■ **Task goal**: Return every line from the listing where the word "изучает" occurs.

■ **Dataset extract**:
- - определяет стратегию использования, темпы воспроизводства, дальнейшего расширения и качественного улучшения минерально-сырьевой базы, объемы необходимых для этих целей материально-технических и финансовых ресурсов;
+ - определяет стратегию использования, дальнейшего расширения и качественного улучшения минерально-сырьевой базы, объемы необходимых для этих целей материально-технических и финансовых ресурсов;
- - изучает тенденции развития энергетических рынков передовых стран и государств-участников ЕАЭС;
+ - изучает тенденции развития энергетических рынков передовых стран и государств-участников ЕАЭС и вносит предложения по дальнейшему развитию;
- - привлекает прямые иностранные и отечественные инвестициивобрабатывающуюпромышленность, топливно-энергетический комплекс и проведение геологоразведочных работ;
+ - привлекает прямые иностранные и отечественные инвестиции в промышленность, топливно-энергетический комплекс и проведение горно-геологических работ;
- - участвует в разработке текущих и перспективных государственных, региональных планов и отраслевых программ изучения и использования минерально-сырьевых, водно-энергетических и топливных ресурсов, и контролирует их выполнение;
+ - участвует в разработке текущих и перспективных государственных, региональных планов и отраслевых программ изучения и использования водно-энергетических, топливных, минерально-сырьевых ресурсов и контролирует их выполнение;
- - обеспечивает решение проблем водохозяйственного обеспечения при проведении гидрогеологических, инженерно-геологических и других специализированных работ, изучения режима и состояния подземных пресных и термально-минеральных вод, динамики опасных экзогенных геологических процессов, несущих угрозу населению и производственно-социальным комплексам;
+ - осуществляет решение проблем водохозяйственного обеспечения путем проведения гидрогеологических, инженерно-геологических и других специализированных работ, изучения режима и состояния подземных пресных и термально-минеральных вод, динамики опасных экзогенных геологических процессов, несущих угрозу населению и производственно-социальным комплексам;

■ **Written answer**:
- - изучает тенденции развития энергетических рынков передовых стран и государств-участников ЕАЭС;
+ - изучает тенденции развития энергетических рынков передовых стран и государств-участников ЕАЭС и вносит предложения по дальнейшему развитию;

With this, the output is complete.